If you plan on pressing small quantities (<2000) and are on a budget, 2-Step plating is a viable option.
If you plan on pressing larger quantities (>2000) and want the best possible audio quality, 3-Step plating is required.
A rule of thumb on plating: A Father can make up to 10 Mothers, a Mother can make up to 10 Stampers and Stampers can press up to 1,000 units of standard weight vinyl and 500 heavy-weight vinyl.
Pallas requires a Stampers for each color variant in a run. We also need to make a Stampers for each re-order.
Can I use Pantone spot colors on my center labels?
When designing center labels for vinyl records, color selection is important in a different way than normal. Hang on, we’re going to explain. Labels for vinyl records are heated in an oven (Hansel & Gretel style) prior to being put onto the record press to extract all of the moisture from the paper. Why? To reduce the unsightly cracking and bubbling of the label where they are hit with extreme heat and pressure during the pressing process. Pre baking if you will.
Back to colors: PMS spot colors have a tendency to discolor during this baking process. In our testing, we’ve discovered that CMYK inks stay more true-to-color than PMS inks. Some tech talk: this is especially true with spot colors with a transparent white content of 50% or higher. Even PMS colors with a lower “Trans. Wt.” will sometimes have shifts in appearance.

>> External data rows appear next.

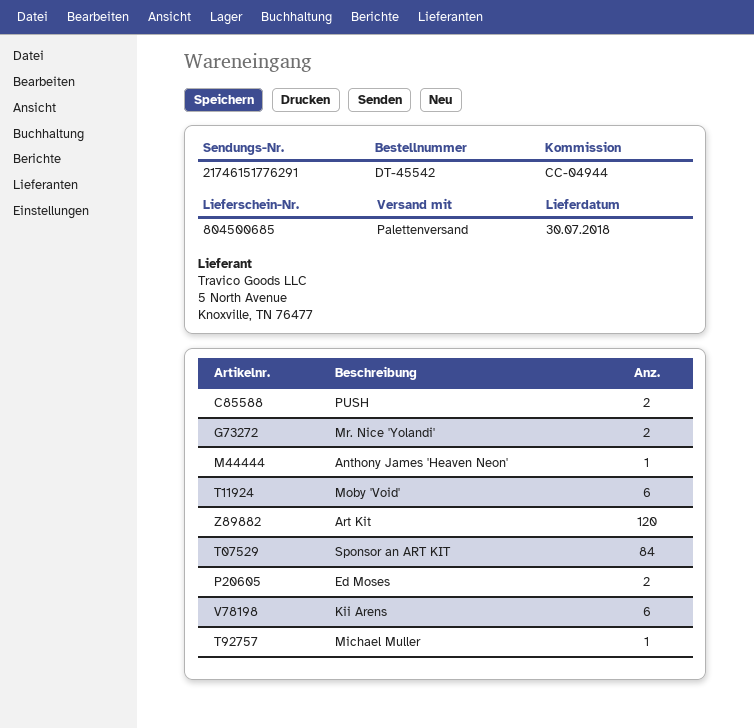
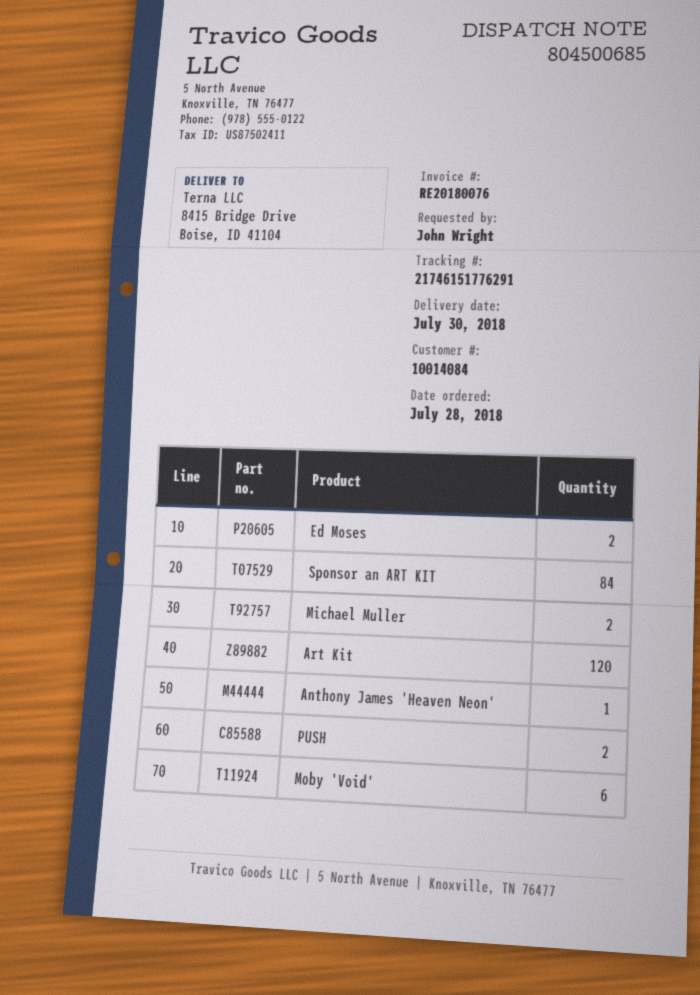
Mr. Nice 'Yolandi': 2 -> none
Kii Arens: 6 -> none
Michael Muller: 1 -> 2

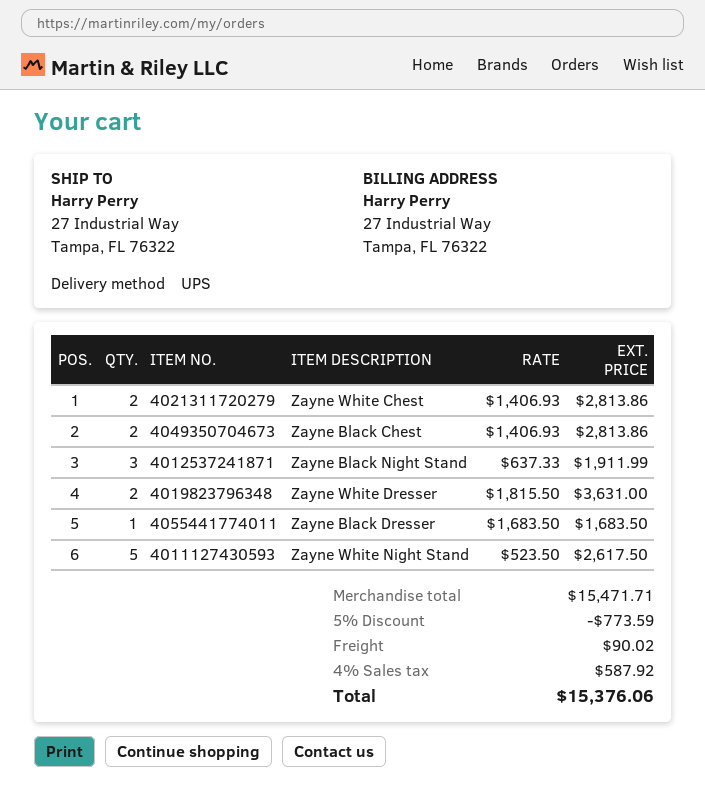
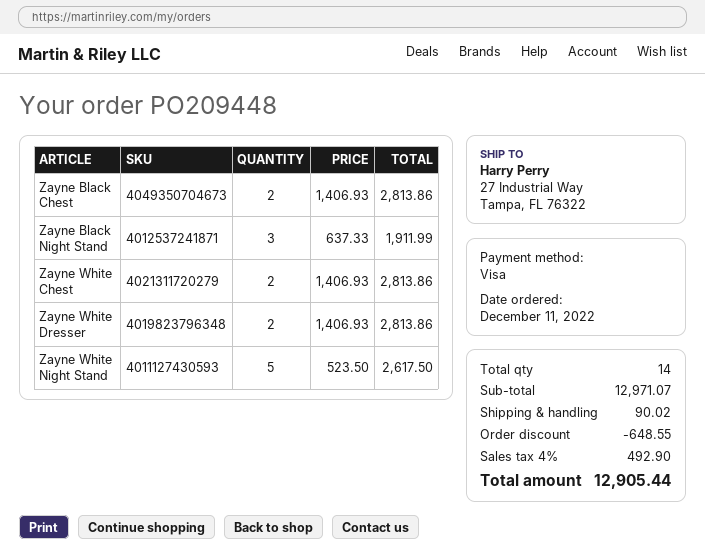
Zayne White Dresser: 2 x 1815.50 = 3631.00 -> 2 x 1406.93 = 2813.86
Zayne Black Dresser: 1 x 1683.50 = 1683.50 -> none
subtotal: 15471.71 -> 12971.07
discount: 773.59 -> 648.55
tax: 4% = 587.92 -> 4% = 492.90
total: 15376.06 -> 12905.44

So, when choosing label colors be aware that using the same PMS color on the jacket and the label may result in a difference in color, and cannot be matched.
Can you match the center labels on my records to the jacket art?
Unfortunately, vinyl record pressing is a heat and pressure sensitive process that paper and ink kind of hate. As described in the FAQ above, paper and ink change color during the baking and pressing process. The variability of that color change is not replicable, so matching the final label to the jacket or insert packaging is almost impossible. The best way to avoid drastic color change is to setup your graphic files with a CMYK build. Even with your graphics setup as CMYK, you will experience some color shift.
What's the difference between a printed inner sleeve and a printed inner jacket?
Your jacket design is done, it looks perfect but you have all these cool photos, lyrics and liner notes that you need to fit somewhere. What to do?
Sure, you could go with a standard printed insert. Totally respectable.
We think a printed inner-sleeve or inner-jacket is the way to go. Additional graphic space, the vinyl slips inside, two birds, one stone.
When you ditch the plain inner sleeve for a printed inner, you’ll have almost unlimited options when it comes to colors, finishes, textures, die-cuts, etc.
Furnace offers these in two flavors: printed inner-sleeves and printed inner-jackets.
Inner-sleeves are printed on either 100lb coated or 60lb uncoated offset paper. They get the job done for standard weight records.
Inner-jackets (sometimes referred to as disco-sleeves or disco-jackets) are printed on heavier, 12pt board stock. Nice and thick and recommended for heavyweight 180g records that tend to split the seams of standard paper inners.
Inner-Jackets are also used all by themselves as DJ single jackets. When spinning records, DJs don’t have time to take the record out of the jacket, then out of a sleeve. They need a simple package that holds up to travel and lots of use and abuse. DJ+Disco = Disco-Jacket.